TUTTE LE VIRTU’ DELLE PIANTE (Appendice)
Il mondo medievale ereditava un bagaglio di miti e di riti relativo all’attivazione elle proprietà e delle tecniche di raccolta di talune specie vegetali dal mondo romano e, attraverso questo, indirettamente da quelli greco e orientale. Altre conoscenze relative alle virtù mitiche delle piante provenivano agli uomini dell’ Alto Medioevo dalla Bibbia; altre ancora dal mondo celtico e germanico, con il quale i missionari cristiano – latini erano venuti in contatto ; esse costituivano il “substrato”di quella che si andava configurando come la cultura folclorica dell’Europa Occidentale.

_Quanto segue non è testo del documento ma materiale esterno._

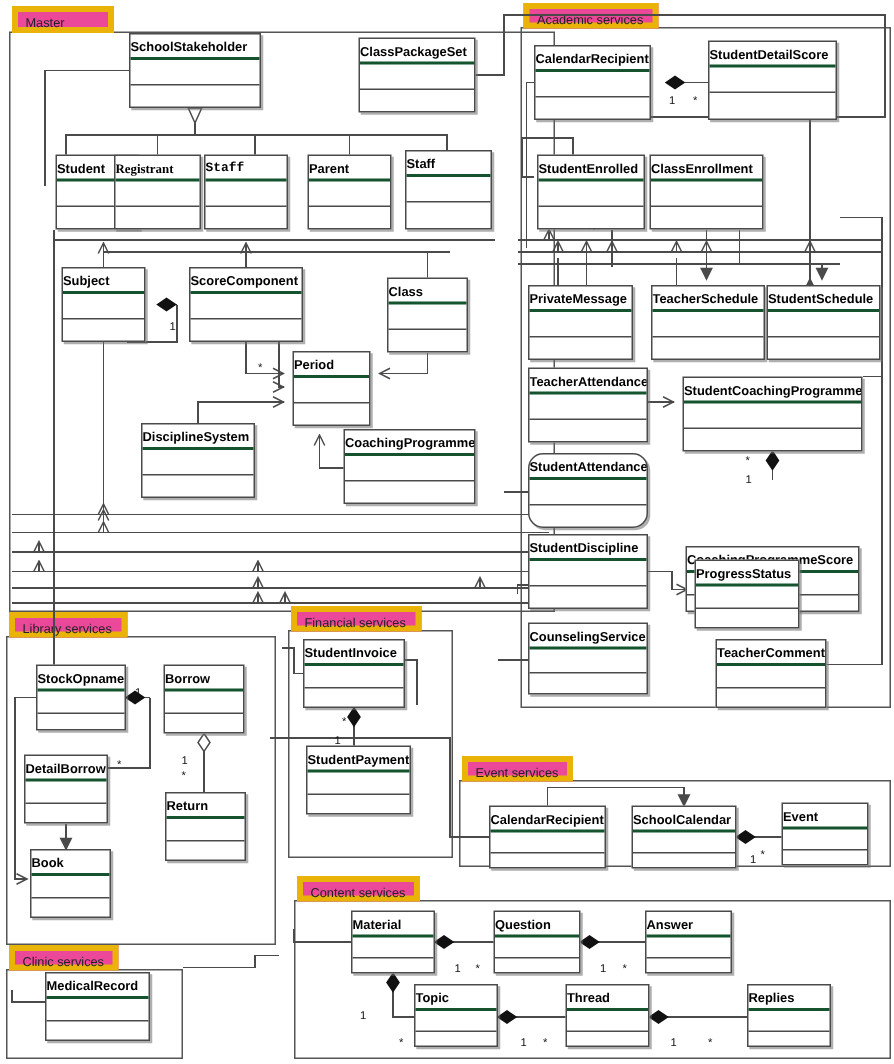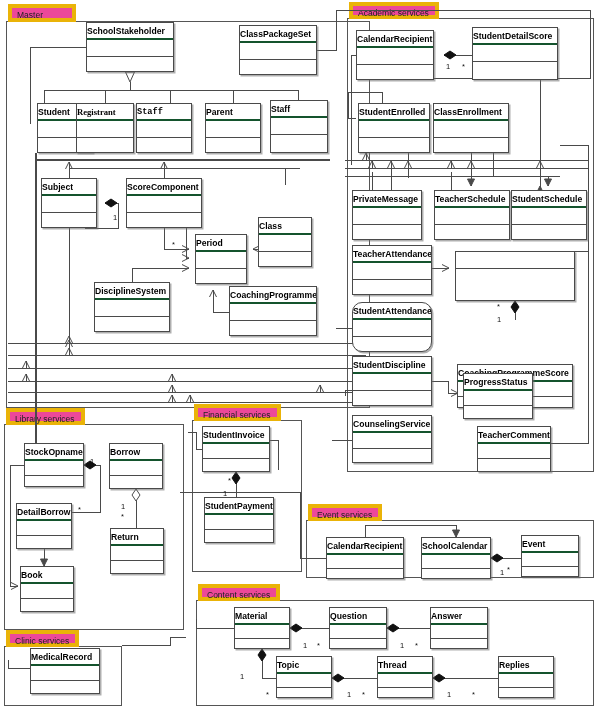"Class" div.cls { margin-top: 32px -> none }
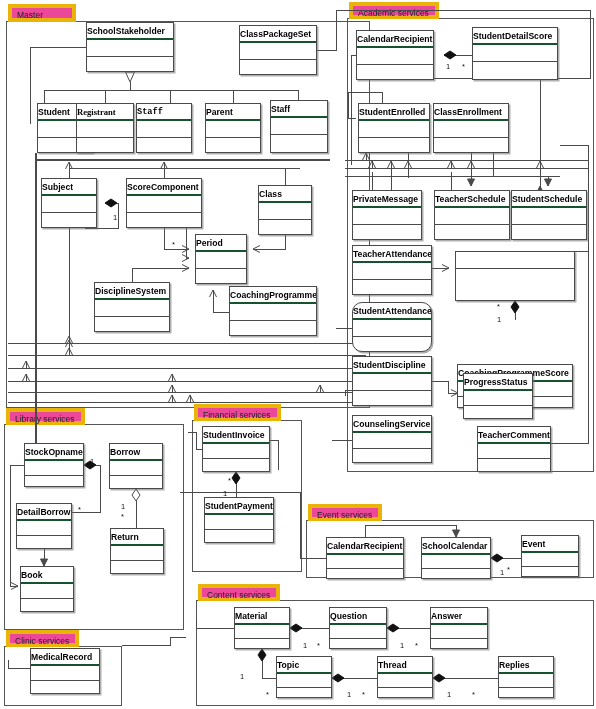"StudentCoachingProgramme" div.nm { html: none -> <div>StudentCoachingProgramme</div> }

Nella Bibbia si trovavav naturalmente giustificazione sia per l’uso terapeutico sia per quello magico delle piante. La tradizione esegetica del Genesi forniva da sola amteria per piegarsi sui misteri delle piante e delle loro provvidenziali virtù. Se nel passaggio del mondo mediterraneo dal paganesimo al cristianesimo taluni aspetti della considerazione della natura potevano essere mutati, e in particolare alberi e selve, un tempo dimora di divinità e luoghi di culto, potevano esser guardati ora come ricettacolo di demoni, il libro del Genesi restava garante di una natura fondamentalmente buona e amica dell’uomo nonché di un potere in origine concesso a questo su quella. Certo, il potere delle erbe non era assoluto: ben a ragione Cassiodoro raccomandava ai monaci di Vivarium di non porre in esse la loro speranza; ma al tempo stesso si preoccupava di esortarli allo studio di Dioscoride, di Galeno, di Celso, di Ippocrate, di Gargilio Marziale e di tutti gli latri testi che essi avrebbero potuto trovare nella loro ricchissima biblioteca; e nella tradizione monastica lo studio e la coltivazione delle erbe salutari sarebbero divenute attività tradizionalmente ritenute indispensabili. Non si trattava soltanto di mantenere odi recuperare la salute: si trattava anche di riflettere sull’intima rispondenza tra tutte le cose del creato; sull’armonia che regnava tra i pianeti, le piante, i metalli e l’uomo stesso. Le biblioteche monastiche altomedioevali ebbero una fondamentale funzione nel diffondere le conoscenze contenute negli erbari bizantini e italo- meridionali. Si perse invece nell’Occidente altomedioevale, o gli pervenne per frammenti, quella sapienza specificamente ermetica che, nella bassa latinità, aveva fatto la sua comparsa in autori come Galeno e, nel V secolo, Olimpiodoro: in essa figure simboliche, pianeti, metalli, animali e piante venivano considerati in parallelo, per gruppi analogici e nei loro rapporti con l’uomo; una sapienza che sarebbe tornata all’Occidente a partire dal XIII secolo e che si sarebbe mostrata negli scritti di Carlomagno e nei molti apocrifi che sotto il suo prestigioso nome circolarono.